PW: The Outside World focuses on the intricacies and nuances of daily life in the Orthodox Jewish community. Did you model your characters on your own experiences growing up?

Tova Mirvis: I grew up in an Orthodox Jewish community, so I guess it always leads in to some degree. I'm always interested in the rhythms of daily life, domestic details and small moments that have larger significance. I draw on my own experiences of living in a world that's rich with detail and all sorts of particularities that mean something and convey a lot.

PW: I particularly enjoyed your description of Tzippy's date with Yosef Schachter, of what dating by rote can feel like. How were you able to capture the intensity of her emotions?

TM: I spent weeks, months, years, just trying to become her in my head, trying to imagine what it feels like to be her. And it came in bits and pieces.

PW: In the novel, Baruch and Naomi immerse themselves in religion and strive to become, each in their own way, better Jews, while Tzippy, Ilana and Joel struggle to understand the meaning of faith and religious commitment. What message do you want readers to come away with?

TM: I'm very interested in the larger question of what it means to be religious in a modern world—any kind of religious. I thought a lot about what the role of tradition is in the secular world and the modern world, and how those sometimes work together and how they clash at times. I like to look at the ways that even when there is a prescribed religion, everyone finds her individual path within it.

PW: Did you feel uncomfortable portraying certain aspects of the Orthodox community in an uncomplimentary light?

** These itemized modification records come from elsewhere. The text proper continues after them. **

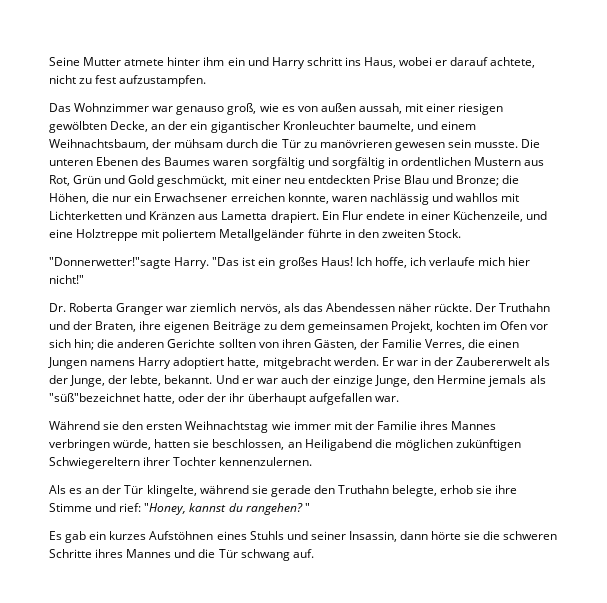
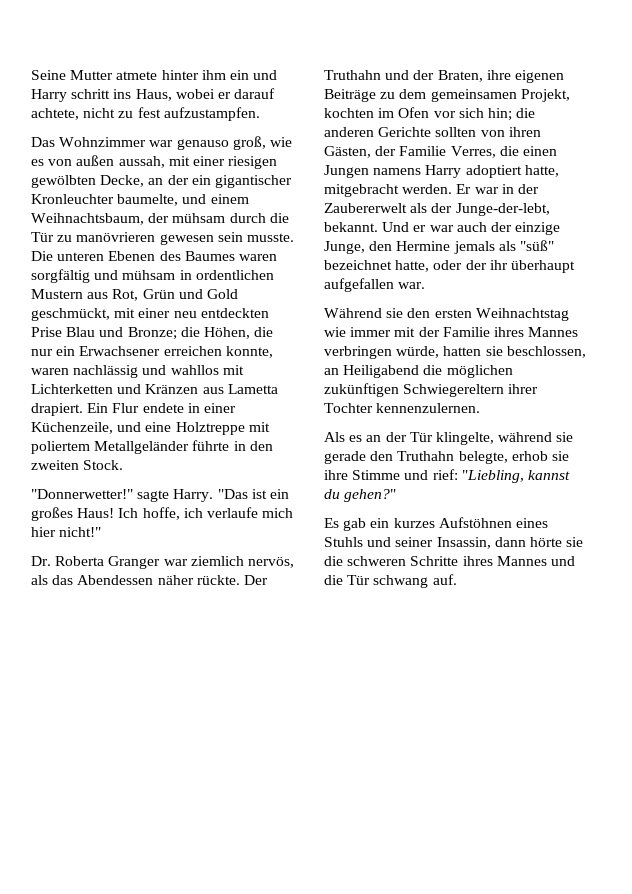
- Die unteren Ebenen des Baumes waren sorgfältig und sorgfältig in ordentlichen Mustern aus Rot, Grün und Gold geschmückt, mit einer neu entdeckten Prise Blau und Bronze; die Höhen, die nur ein Erwachsener erreichen konnte, waren nachlässig und wahllos mit Lichterketten und Kränzen aus Lametta drapiert.
+ Die unteren Ebenen des Baumes waren sorgfältig und mühsam in ordentlichen Mustern aus Rot, Grün und Gold geschmückt, mit einer neu entdeckten Prise Blau und Bronze; die Höhen, die nur ein Erwachsener erreichen konnte, waren nachlässig und wahllos mit Lichterketten und Kränzen aus Lametta drapiert.
- "Donnerwetter!"sagte Harry.
+ "Donnerwetter!" sagte Harry.
- Er war in der Zaubererwelt als der Junge, der lebte, bekannt.
+ Er war in der Zaubererwelt als der Junge-der-lebt, bekannt.
- Und er war auch der einzige Junge, den Hermine jemals als "süß"bezeichnet hatte, oder der ihr überhaupt aufgefallen war.
+ Und er war auch der einzige Junge, den Hermine jemals als "süß" bezeichnet hatte, oder der ihr überhaupt aufgefallen war.
- Als es an der Tür klingelte, während sie gerade den Truthahn belegte, erhob sie ihre Stimme und rief: "Honey, kannst du rangehen? "
+ Als es an der Tür klingelte, während sie gerade den Truthahn belegte, erhob sie ihre Stimme und rief: "Liebling, kannst du gehen?"

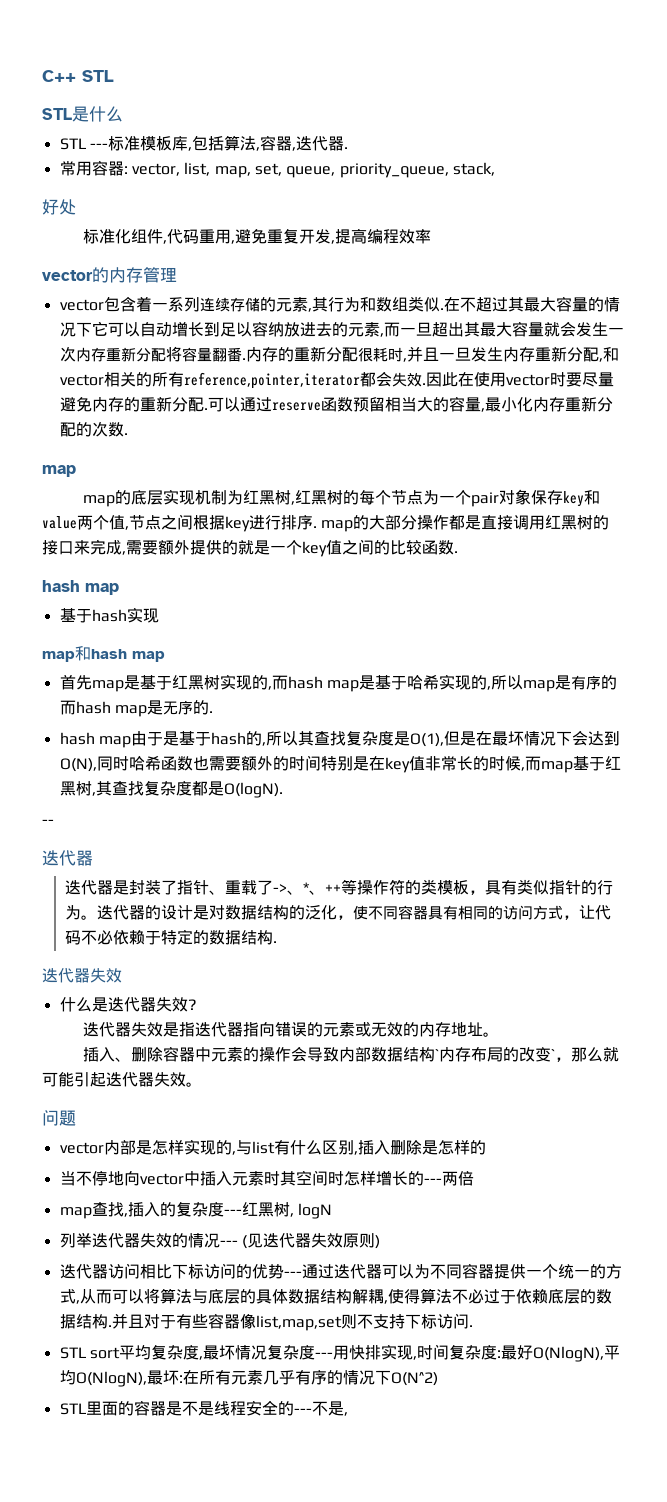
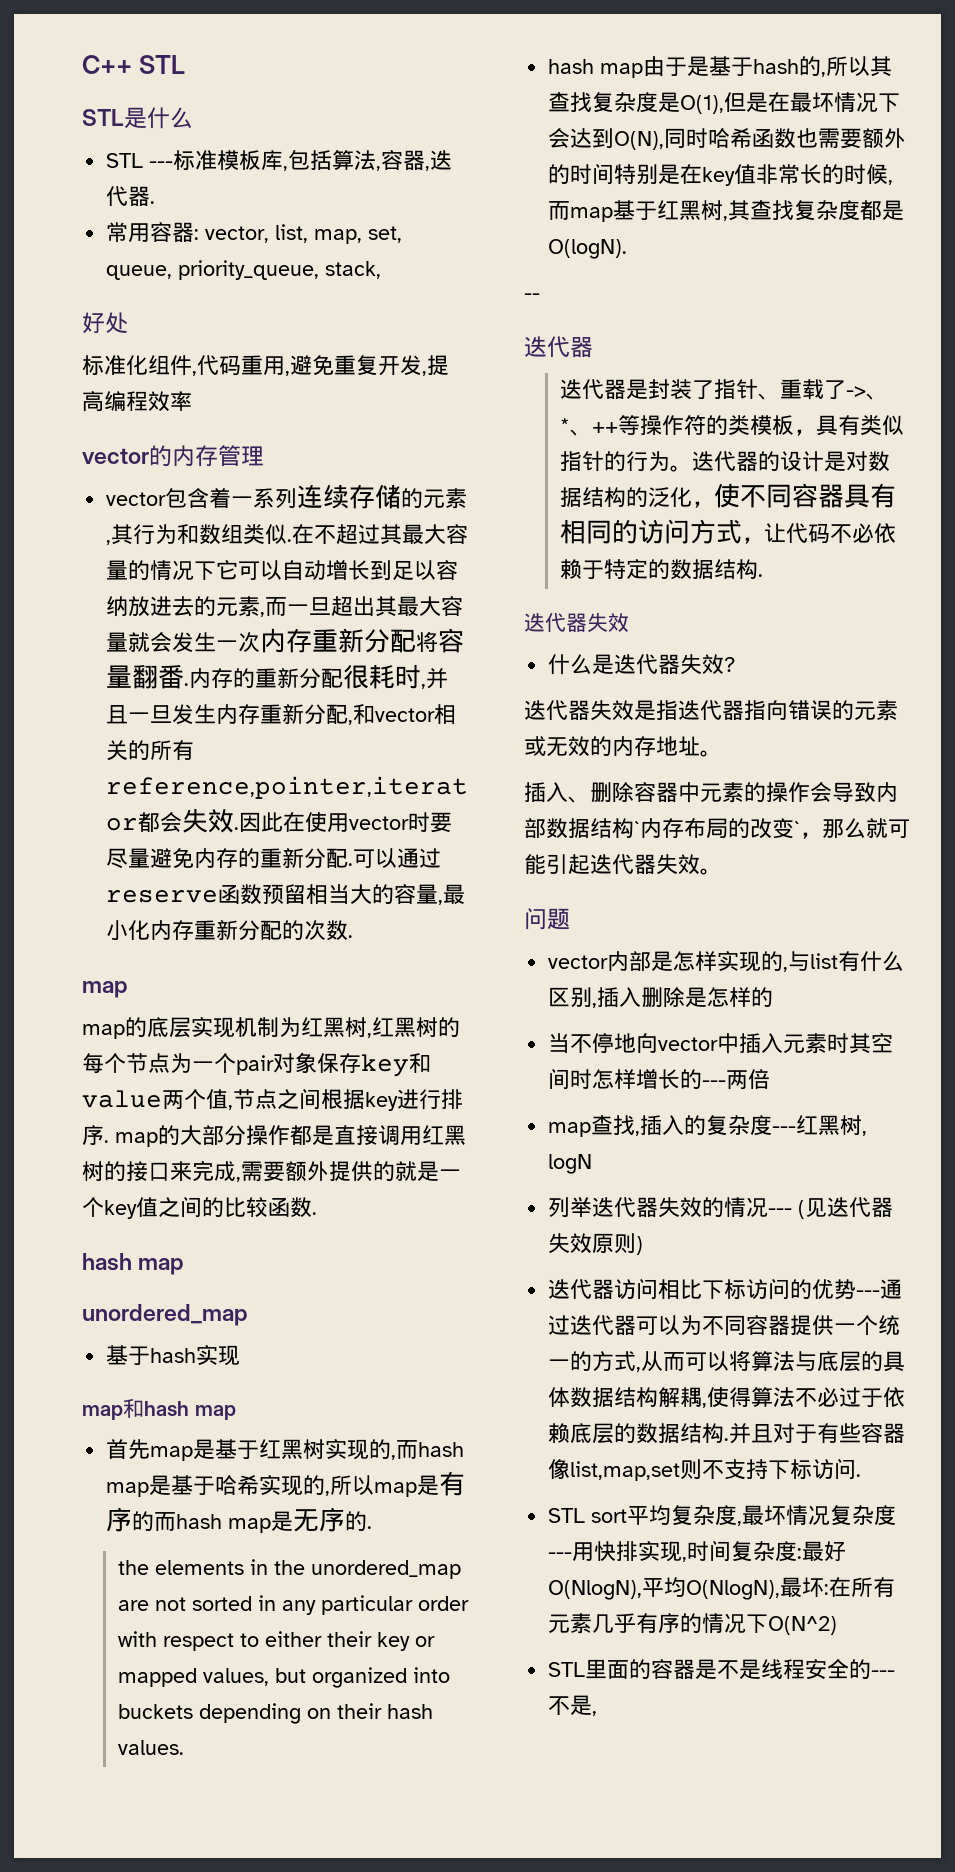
  map的底层实现机制为红黑树,红黑树的每个节点为一个pair对象保存key和value两个值,节点之间根据key进行排序. map的大部分操作都是直接调用红黑树的接口来完成,需要额外提供的就是一个key值之间的比较函数.
  hash map
+ unordered_map
+ the elements in the unordered_map are not sorted in any particular order with respect to either their key or mapped values, but organized into buckets depending on their hash values.

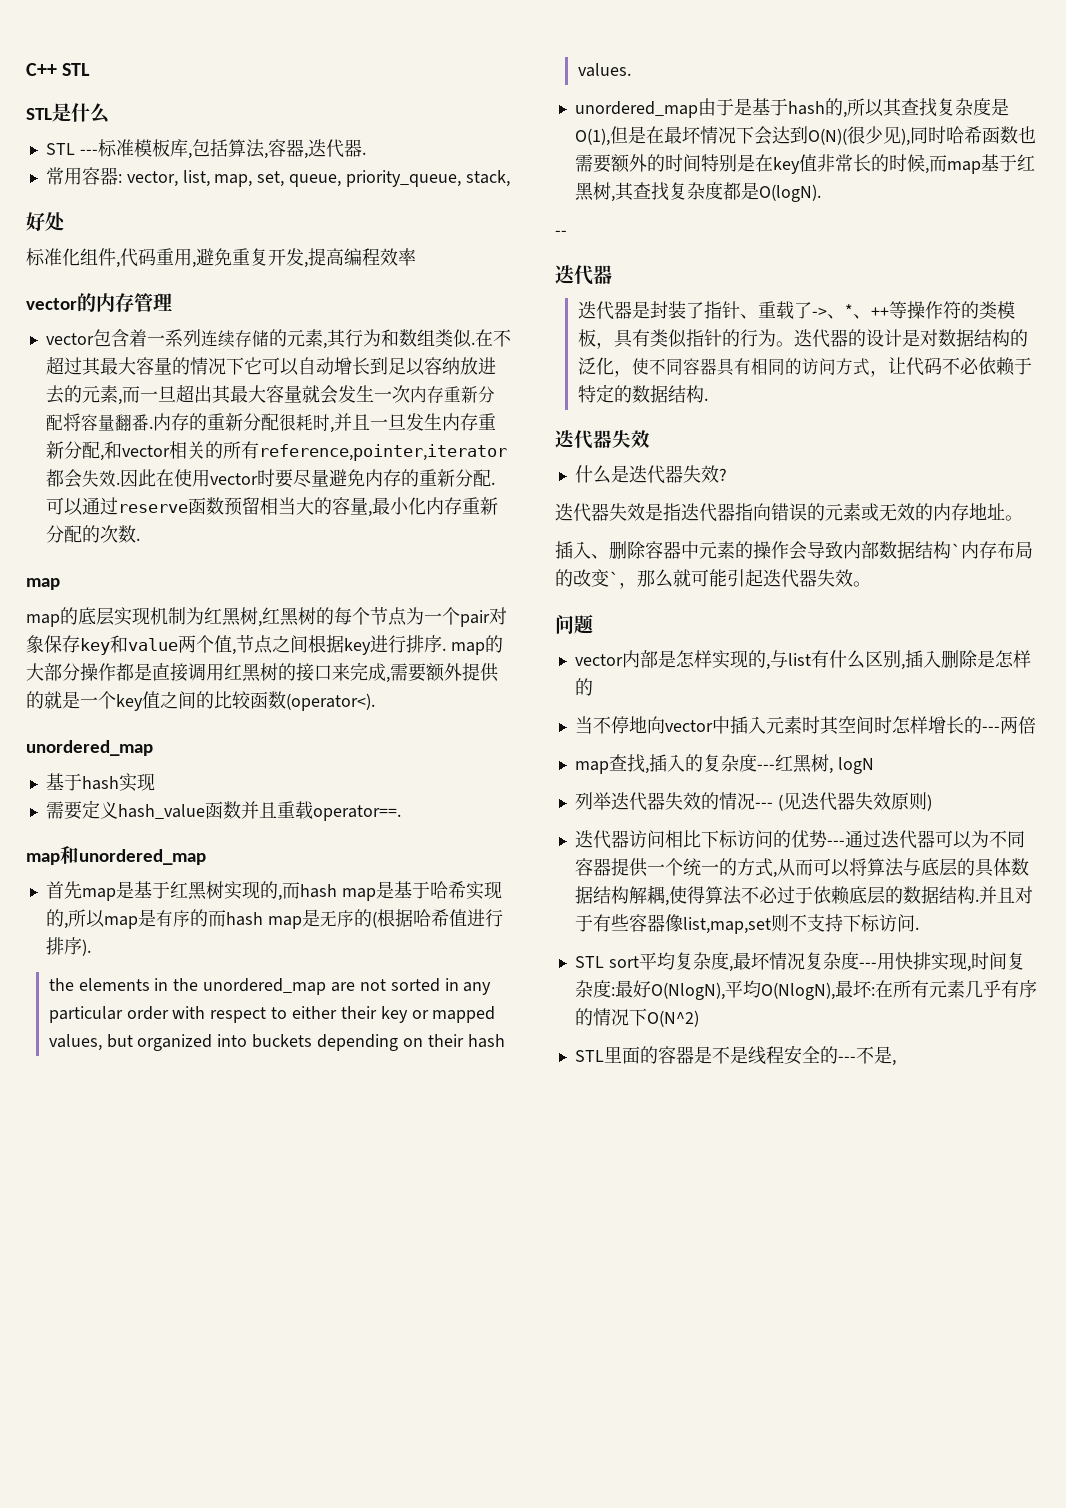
- map的底层实现机制为红黑树,红黑树的每个节点为一个pair对象保存key和value两个值,节点之间根据key进行排序. map的大部分操作都是直接调用红黑树的接口来完成,需要额外提供的就是一个key值之间的比较函数.
- hash map
+ map的底层实现机制为红黑树,红黑树的每个节点为一个pair对象保存key和value两个值,节点之间根据key进行排序. map的大部分操作都是直接调用红黑树的接口来完成,需要额外提供的就是一个key值之间的比较函数(operator<).
+ 需要定义hash_value函数并且重载operator==.
- map和hash map
+ map和unordered_map
- 首先map是基于红黑树实现的,而hash map是基于哈希实现的,所以map是有序的而hash map是无序的.
+ 首先map是基于红黑树实现的,而hash map是基于哈希实现的,所以map是有序的而hash map是无序的(根据哈希值进行排序).
- hash map由于是基于hash的,所以其查找复杂度是O(1),但是在最坏情况下会达到O(N),同时哈希函数也需要额外的时间特别是在key值非常长的时候,而map基于红黑树,其查找复杂度都是O(logN).
+ unordered_map由于是基于hash的,所以其查找复杂度是O(1),但是在最坏情况下会达到O(N)(很少见),同时哈希函数也需要额外的时间特别是在key值非常长的时候,而map基于红黑树,其查找复杂度都是O(logN).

TM: I don't feel worried about it because I feel like those qualities are universal. The question of why Shayna [a character in the book] has a longing for beautiful [wedding] cakes is not just about materialism. It's about a desire for belonging and for [finding one's] own place in the community, about Shayna's desire to be a certain person. And then I felt that it wasn't so petty after all. The manifestations of it might be, but in Shayna's desires for dresses or cake, she is really expressing this larger wish. And once it becomes that, it's more human than it is unflattering.

PW: How did your community in Memphis take your first novel, The Ladies Auxiliary?

TM: Well, it was interesting [laughs]. Before the book came out, people heard I had written a novel and sold it, and within 24 hours there was this big discussion in the community of what it was about. Some people heard it was flattering, unflattering; people heard they were in the book and were upset about that; people heard they weren't in the book, they were upset about that. I'm known as the person who wrote that book. For years, my mother couldn't go to the grocery store without hearing some comment about the book.

PW: Do you intend to continue writing books about the Orthodox community, or do you plan to move on to different cultures?

TM: I never know in some ways how it's going to end up. After I finished writing this book, I said I need time off, I'm going to take a break. But after two weeks, I started getting very antsy, so I recently started working on another book about Memphis. I'm interested in writing about a Southern Jewish family, drawing on my own family history. I'm a sixth-generation Memphian, and so I'm interested in what that means—to be part of the long-standing Southern families that are so Southern in some sense and yet so Jewish.